30 Outubro 2024
Desde Getúlio, a relação do Brasil com o Fundo alternou subordinação e conflito. Lula 1 alcançou certa independência. Agora, ministro mostra-se submisso diante das orientações da instituição que sempre levaram o Sul a privatizações e desmonte de direitos.
O artigo é de Paulo Kliass, doutor em economia e membro da carreira de Especialistas em Políticas Públicas e Gestão Governamental do governo federal, publicado por Outras Palavras, 29-10-2024.

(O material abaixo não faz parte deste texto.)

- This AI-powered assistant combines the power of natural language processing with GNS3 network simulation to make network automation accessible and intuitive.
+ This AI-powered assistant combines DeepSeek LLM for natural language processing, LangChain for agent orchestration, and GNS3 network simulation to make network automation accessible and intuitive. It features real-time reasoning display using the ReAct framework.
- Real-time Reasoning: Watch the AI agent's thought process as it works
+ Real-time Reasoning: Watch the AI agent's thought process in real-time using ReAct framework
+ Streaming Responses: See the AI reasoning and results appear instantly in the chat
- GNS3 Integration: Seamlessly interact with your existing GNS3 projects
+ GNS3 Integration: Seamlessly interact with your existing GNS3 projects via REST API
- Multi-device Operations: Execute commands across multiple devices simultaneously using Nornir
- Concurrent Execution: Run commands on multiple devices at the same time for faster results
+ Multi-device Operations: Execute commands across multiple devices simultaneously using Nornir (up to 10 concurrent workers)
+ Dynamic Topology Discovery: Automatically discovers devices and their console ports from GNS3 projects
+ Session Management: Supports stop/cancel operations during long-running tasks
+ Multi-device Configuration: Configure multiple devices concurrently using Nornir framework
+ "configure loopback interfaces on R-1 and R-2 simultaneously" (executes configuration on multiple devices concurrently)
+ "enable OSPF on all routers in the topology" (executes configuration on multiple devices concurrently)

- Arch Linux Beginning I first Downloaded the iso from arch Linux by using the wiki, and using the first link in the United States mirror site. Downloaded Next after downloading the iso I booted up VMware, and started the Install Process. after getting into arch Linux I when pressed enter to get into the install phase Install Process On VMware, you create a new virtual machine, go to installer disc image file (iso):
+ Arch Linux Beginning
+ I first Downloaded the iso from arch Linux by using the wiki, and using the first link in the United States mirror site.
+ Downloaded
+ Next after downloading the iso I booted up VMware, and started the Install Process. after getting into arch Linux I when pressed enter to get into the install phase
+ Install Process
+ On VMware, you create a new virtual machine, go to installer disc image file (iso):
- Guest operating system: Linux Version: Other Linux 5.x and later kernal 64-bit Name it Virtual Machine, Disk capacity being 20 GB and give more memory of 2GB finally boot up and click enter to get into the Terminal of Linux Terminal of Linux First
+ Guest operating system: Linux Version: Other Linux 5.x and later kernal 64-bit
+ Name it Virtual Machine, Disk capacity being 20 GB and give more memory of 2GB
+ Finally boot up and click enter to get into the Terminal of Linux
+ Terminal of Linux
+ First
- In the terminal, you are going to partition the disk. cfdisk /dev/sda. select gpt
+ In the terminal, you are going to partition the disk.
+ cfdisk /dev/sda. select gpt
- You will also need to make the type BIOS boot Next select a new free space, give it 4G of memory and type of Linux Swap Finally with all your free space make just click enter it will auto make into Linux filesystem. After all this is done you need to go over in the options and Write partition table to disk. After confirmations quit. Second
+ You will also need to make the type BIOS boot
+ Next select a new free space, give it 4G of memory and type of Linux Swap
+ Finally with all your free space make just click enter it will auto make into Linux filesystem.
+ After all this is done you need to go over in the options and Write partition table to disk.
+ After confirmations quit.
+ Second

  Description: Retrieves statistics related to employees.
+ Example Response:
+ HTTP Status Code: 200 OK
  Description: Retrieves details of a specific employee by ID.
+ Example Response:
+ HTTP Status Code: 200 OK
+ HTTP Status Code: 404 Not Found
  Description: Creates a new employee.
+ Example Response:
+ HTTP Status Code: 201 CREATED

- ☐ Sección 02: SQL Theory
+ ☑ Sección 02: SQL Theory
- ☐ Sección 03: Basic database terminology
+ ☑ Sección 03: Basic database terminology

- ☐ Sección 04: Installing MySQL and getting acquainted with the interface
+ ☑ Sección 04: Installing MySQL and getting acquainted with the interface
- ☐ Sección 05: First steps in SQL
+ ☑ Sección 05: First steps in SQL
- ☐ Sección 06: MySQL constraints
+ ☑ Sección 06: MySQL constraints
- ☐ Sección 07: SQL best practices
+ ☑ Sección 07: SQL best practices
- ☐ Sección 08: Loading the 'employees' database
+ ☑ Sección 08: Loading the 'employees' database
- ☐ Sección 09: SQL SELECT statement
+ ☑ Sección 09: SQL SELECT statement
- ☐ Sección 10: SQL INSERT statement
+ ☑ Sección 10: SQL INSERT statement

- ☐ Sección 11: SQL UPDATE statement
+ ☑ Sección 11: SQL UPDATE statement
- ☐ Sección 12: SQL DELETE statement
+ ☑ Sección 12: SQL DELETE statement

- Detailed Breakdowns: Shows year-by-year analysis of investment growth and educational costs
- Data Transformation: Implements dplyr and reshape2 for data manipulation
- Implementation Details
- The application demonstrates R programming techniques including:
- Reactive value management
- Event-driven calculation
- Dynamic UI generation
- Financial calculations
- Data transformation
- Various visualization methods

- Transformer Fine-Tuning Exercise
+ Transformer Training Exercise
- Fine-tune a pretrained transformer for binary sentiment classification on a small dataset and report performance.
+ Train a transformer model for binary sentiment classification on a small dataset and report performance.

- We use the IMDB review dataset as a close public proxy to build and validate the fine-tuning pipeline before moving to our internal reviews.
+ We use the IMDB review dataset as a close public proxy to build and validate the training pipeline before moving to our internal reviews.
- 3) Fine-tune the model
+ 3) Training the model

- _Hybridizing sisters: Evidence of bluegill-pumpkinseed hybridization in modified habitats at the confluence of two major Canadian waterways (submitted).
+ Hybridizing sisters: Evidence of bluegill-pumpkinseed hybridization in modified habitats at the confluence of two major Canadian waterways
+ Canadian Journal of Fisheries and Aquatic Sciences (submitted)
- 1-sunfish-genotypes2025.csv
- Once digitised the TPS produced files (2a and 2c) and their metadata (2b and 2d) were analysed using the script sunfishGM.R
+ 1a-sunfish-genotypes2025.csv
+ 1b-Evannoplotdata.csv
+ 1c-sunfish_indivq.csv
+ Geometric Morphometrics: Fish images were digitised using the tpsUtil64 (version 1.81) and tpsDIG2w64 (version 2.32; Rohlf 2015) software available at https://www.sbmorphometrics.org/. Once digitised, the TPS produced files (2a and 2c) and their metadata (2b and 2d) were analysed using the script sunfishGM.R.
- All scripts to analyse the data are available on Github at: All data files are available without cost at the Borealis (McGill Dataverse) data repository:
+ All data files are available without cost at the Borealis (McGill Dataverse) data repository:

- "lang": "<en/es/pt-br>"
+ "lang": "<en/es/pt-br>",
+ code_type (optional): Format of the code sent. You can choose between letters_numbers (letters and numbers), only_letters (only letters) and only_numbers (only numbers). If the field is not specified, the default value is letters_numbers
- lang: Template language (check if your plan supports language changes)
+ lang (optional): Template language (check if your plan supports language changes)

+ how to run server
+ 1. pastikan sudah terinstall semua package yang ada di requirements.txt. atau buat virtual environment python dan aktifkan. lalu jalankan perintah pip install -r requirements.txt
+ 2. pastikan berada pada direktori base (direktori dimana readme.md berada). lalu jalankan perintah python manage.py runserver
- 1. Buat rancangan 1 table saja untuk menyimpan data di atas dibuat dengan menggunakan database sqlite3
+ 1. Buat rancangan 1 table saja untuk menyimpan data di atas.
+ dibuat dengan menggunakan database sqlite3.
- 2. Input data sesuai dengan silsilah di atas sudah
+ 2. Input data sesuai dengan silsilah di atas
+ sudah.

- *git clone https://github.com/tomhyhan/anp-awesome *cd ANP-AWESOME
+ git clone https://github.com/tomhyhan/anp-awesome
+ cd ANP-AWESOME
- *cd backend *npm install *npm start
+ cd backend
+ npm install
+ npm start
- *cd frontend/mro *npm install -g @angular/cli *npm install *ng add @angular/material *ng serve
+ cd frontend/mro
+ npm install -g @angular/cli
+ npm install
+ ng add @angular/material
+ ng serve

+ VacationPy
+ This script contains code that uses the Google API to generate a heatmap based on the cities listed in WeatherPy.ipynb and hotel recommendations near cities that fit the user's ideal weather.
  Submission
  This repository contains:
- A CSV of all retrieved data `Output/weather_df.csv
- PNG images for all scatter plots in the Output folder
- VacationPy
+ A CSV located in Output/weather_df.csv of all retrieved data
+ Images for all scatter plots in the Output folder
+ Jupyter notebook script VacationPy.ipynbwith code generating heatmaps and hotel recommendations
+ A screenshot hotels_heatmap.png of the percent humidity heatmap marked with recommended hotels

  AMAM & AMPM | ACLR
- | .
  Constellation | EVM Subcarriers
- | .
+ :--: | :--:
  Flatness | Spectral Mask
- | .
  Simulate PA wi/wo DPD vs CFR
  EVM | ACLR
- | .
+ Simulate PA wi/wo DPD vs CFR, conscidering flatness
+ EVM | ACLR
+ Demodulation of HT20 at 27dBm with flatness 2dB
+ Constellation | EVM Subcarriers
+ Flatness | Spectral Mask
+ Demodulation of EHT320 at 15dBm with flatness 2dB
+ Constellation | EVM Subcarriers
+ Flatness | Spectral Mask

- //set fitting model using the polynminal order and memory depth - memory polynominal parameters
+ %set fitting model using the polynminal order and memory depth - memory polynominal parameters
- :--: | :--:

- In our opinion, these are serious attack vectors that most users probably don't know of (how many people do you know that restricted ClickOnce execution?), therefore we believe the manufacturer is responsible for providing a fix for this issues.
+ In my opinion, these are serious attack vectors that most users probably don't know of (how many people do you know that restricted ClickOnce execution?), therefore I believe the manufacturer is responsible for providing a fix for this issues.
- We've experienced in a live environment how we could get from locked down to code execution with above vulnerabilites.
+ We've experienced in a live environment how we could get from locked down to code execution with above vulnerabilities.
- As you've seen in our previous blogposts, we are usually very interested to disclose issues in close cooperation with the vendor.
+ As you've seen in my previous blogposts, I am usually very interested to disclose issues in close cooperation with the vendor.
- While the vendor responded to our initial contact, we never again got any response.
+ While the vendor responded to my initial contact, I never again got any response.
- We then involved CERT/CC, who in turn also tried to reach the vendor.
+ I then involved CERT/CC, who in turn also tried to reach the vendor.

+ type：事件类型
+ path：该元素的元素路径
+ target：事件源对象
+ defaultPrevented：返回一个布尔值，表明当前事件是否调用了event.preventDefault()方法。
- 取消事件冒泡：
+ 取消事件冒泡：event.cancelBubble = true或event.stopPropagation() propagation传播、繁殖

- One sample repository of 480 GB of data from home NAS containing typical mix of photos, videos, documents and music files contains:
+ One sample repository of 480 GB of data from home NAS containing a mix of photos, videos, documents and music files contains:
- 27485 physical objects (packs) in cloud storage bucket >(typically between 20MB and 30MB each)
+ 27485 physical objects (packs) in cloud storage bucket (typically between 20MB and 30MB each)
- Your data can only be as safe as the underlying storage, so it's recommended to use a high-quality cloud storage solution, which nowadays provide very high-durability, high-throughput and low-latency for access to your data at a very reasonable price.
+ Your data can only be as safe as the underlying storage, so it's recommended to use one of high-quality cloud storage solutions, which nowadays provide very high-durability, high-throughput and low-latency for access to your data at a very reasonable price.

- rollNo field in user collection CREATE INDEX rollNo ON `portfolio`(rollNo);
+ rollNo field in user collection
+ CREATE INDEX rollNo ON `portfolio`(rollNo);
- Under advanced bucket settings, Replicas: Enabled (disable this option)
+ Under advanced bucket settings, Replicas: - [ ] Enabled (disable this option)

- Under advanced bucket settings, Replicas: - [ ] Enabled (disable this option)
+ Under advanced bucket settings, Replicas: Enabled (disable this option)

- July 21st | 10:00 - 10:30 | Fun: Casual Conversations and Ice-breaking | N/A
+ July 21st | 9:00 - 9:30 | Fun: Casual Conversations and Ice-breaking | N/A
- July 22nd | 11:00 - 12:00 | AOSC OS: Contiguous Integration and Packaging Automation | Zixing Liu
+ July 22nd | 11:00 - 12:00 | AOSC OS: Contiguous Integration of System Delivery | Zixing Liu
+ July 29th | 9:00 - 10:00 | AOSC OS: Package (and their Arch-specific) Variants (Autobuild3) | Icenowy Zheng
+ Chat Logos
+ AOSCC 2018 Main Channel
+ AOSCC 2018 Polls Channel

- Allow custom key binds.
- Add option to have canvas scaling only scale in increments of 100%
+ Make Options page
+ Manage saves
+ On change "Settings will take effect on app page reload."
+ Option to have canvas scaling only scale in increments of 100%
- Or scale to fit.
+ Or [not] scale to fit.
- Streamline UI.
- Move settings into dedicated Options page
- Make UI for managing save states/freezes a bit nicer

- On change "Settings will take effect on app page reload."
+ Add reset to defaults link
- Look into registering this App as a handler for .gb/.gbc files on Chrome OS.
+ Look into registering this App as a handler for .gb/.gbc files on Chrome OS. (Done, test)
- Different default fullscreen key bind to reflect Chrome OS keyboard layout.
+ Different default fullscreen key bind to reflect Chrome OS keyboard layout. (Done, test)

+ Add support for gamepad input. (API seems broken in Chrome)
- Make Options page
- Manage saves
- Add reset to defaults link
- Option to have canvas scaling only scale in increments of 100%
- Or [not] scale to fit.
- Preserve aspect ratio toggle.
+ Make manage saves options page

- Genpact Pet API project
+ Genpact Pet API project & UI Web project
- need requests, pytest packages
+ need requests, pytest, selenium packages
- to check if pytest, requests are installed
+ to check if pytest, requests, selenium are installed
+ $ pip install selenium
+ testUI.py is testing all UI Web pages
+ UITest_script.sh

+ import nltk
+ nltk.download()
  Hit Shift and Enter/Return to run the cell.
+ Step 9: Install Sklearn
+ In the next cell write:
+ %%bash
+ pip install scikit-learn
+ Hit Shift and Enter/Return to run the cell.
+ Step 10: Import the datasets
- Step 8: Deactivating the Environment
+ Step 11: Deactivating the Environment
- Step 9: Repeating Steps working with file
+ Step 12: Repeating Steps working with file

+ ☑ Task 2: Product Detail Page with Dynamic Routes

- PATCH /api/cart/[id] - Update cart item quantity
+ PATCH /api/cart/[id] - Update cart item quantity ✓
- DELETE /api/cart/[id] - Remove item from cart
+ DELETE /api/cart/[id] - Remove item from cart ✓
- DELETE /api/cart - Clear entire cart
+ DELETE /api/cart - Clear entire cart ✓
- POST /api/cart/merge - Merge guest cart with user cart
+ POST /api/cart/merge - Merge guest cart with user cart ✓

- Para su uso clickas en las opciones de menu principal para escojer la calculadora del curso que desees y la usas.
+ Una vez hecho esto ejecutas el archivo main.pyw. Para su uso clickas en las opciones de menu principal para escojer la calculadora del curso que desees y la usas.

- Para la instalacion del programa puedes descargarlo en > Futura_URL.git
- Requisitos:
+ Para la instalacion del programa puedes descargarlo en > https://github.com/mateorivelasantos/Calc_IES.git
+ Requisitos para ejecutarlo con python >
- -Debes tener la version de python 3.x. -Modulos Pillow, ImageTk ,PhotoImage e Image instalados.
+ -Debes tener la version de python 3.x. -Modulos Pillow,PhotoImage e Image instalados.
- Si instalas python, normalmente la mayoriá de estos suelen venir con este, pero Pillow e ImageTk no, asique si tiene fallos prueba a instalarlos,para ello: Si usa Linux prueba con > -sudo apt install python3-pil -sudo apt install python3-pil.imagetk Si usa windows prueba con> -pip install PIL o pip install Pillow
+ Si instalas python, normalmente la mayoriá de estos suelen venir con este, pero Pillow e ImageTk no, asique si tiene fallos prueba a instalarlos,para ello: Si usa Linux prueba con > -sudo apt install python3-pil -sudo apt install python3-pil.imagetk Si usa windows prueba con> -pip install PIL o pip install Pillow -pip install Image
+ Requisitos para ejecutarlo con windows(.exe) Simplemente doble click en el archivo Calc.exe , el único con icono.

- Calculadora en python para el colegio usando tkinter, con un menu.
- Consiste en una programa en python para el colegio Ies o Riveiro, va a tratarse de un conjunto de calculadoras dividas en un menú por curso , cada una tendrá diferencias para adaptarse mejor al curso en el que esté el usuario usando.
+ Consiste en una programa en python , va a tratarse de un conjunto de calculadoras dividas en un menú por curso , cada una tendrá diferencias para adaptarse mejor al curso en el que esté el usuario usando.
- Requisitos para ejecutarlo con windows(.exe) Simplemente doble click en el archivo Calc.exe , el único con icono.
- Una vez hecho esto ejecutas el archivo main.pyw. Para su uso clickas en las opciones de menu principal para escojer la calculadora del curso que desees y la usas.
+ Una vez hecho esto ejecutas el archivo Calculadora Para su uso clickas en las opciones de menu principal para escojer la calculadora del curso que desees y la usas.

As relações econômicas e financeiras formais entre o Brasil e o Fundo Monetário Internacional (FMI) sempre foram marcadas por algum grau de conflito e tensão. Afinal, apesar da motivação das negociações ser o ingresso de recursos externos para auxiliar a situação do balanço de pagamentos de nosso país, em geral os governos apresentavam divergência com relação às condições impostas pelas diferentes equipes do Fundo.
A primeira operação ocorreu em 1954, com a assinatura de um empréstimo para o governo presidido por Getúlio Vargas. Tratava-se de um aval concedido pelo FMI a um empréstimo, no valor de US$ 300 milhões, oferecido pelo Eximbank dos Estados Unidos ao governo brasileiro. Porém, cinco anos depois, em 1959, Juscelino Kubitschek rompe o acordo com a instituição multilateral em função dos compromissos assumidos em seu Plano de Metas. Tendo em vista a necessidade de promover uma flexibilização no rigor fiscal imposto pelo FMI, o presidente decide sair da austeridade para conseguir espaço orçamentário para projetos como a construção da nova capital em Brasília e outras medidas envolvendo despesas públicas elevadas, além de investimento estatal direto.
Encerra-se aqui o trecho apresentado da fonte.